Task description
Copy every line of the listing that holds the string "workspaces".

Records for the exercise

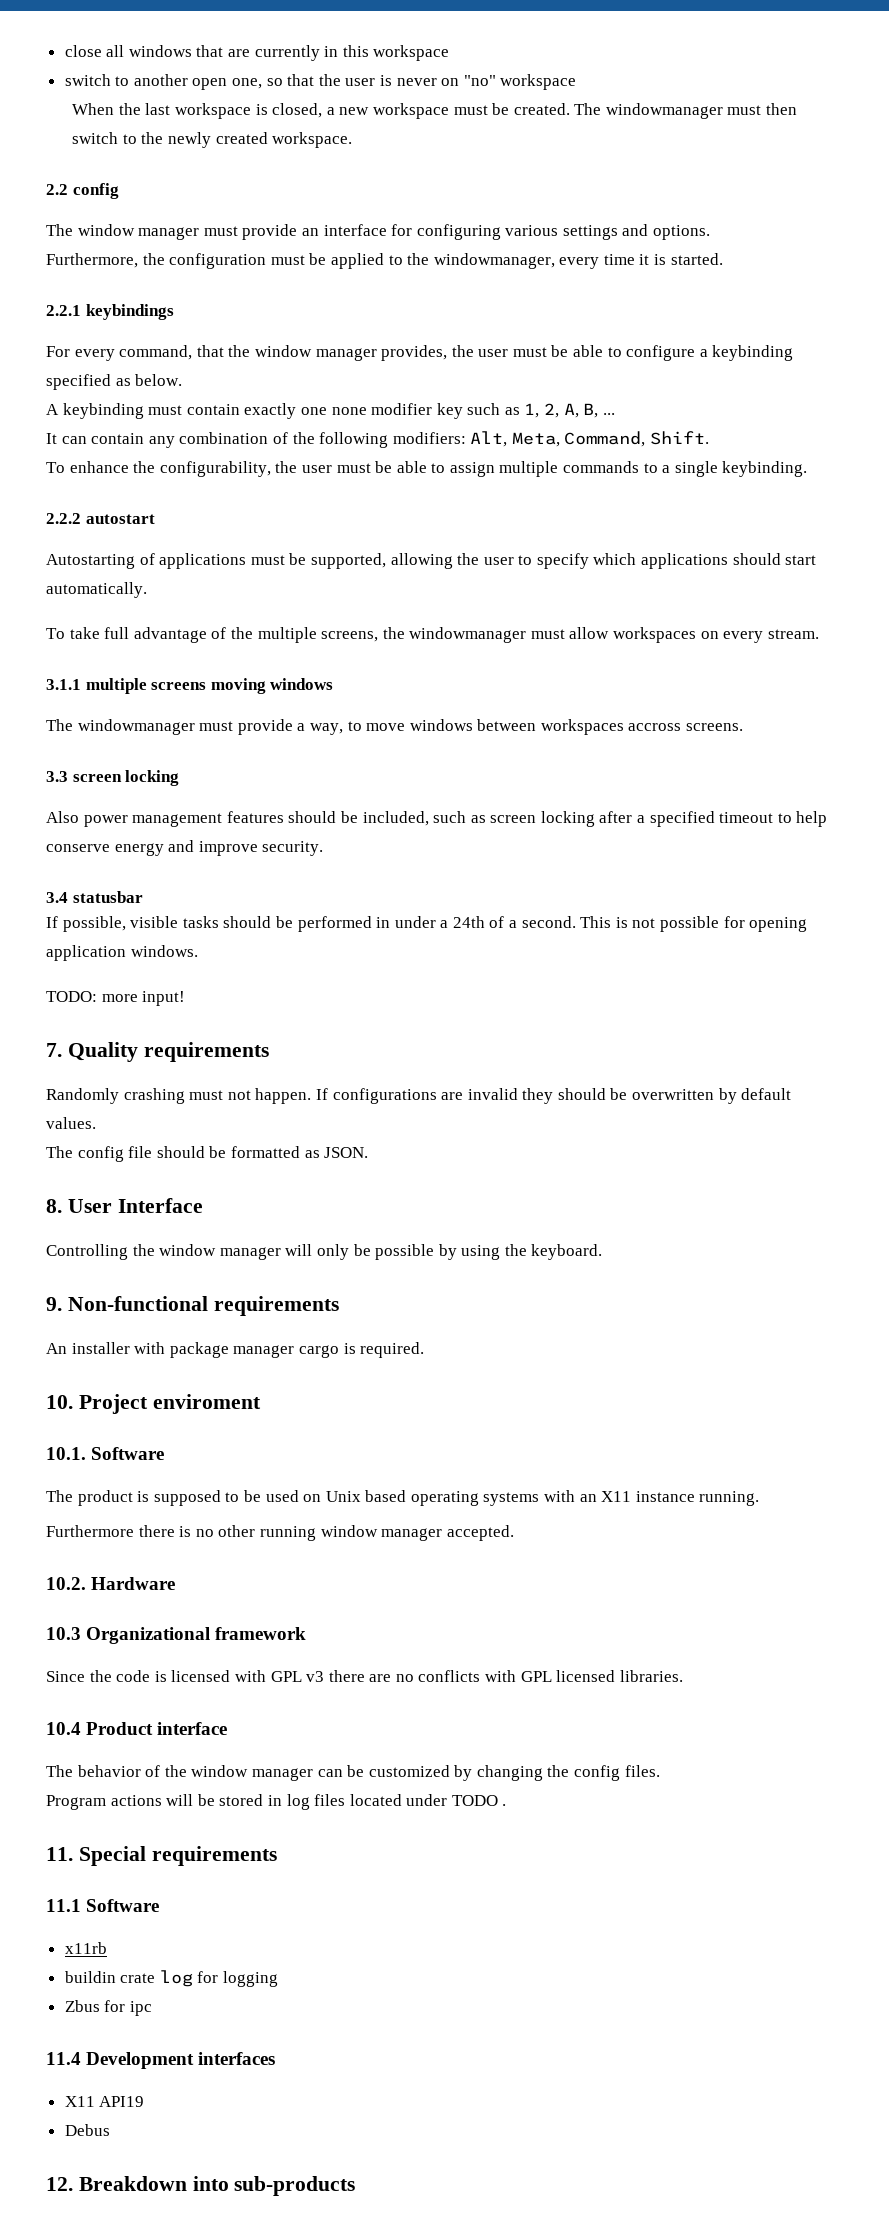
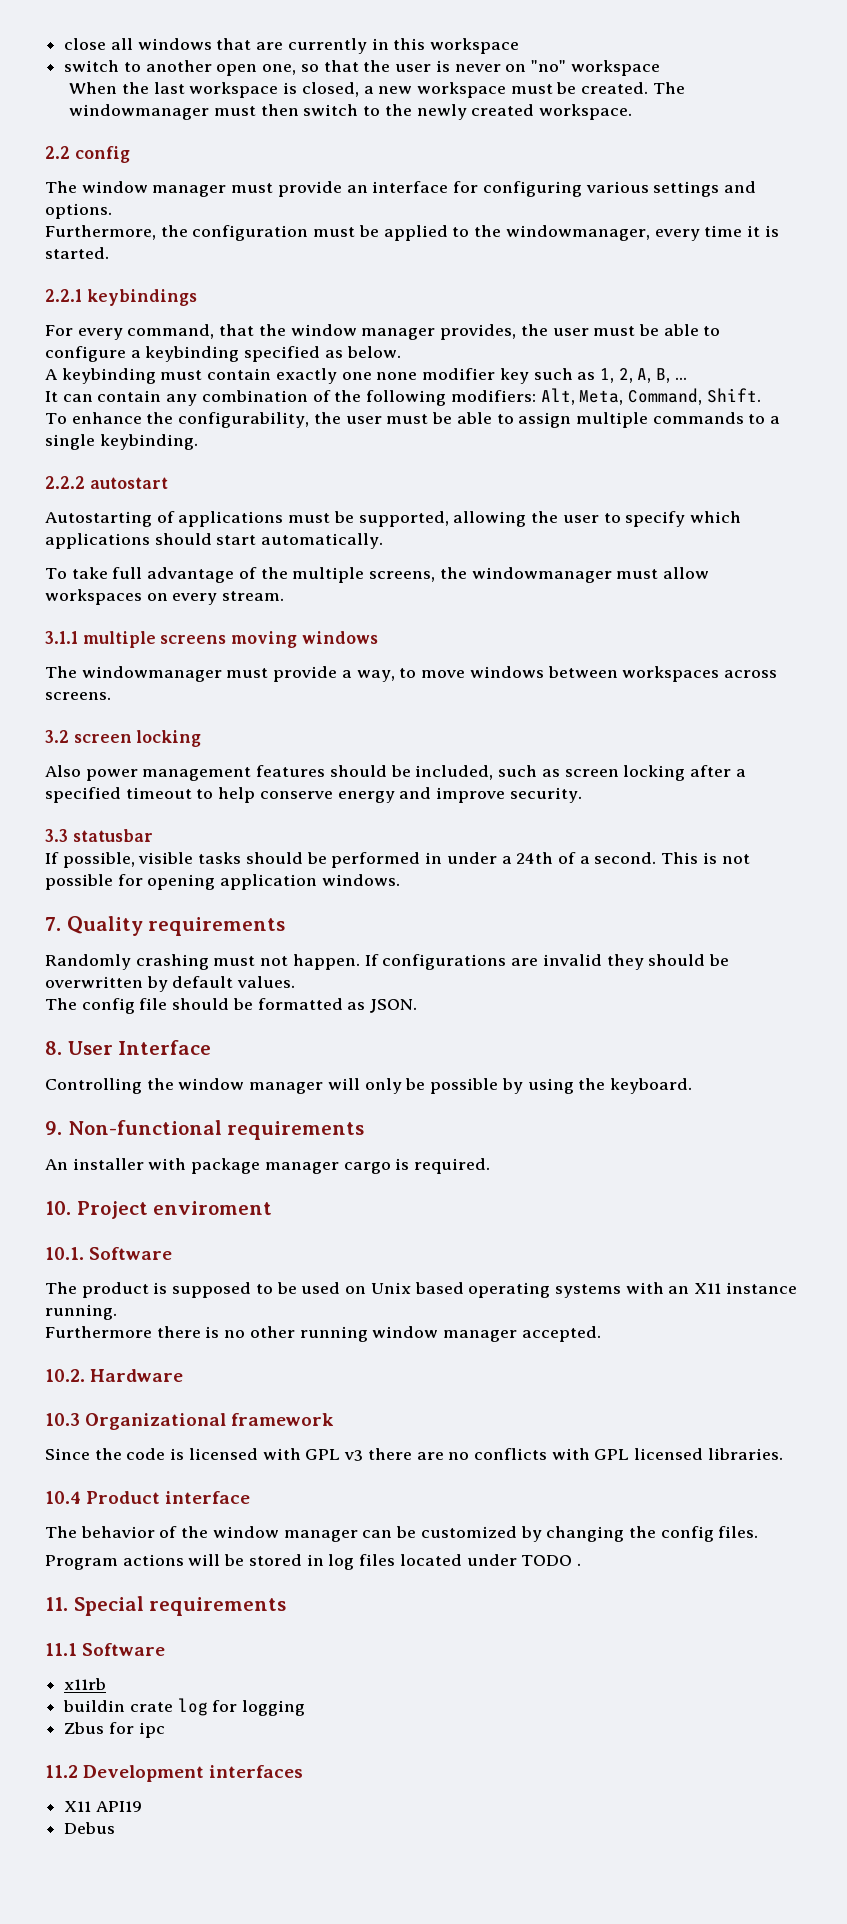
- The windowmanager must provide a way, to move windows between workspaces accross screens.
+ The windowmanager must provide a way, to move windows between workspaces across screens.
- 3.3 screen locking
+ 3.2 screen locking
- 3.4 statusbar
+ 3.3 statusbar
- TODO: more input!
- 11.4 Development interfaces
+ 11.2 Development interfaces
- 12. Breakdown into sub-products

Finished exercise
- The windowmanager must provide a way, to move windows between workspaces accross screens.
+ The windowmanager must provide a way, to move windows between workspaces across screens.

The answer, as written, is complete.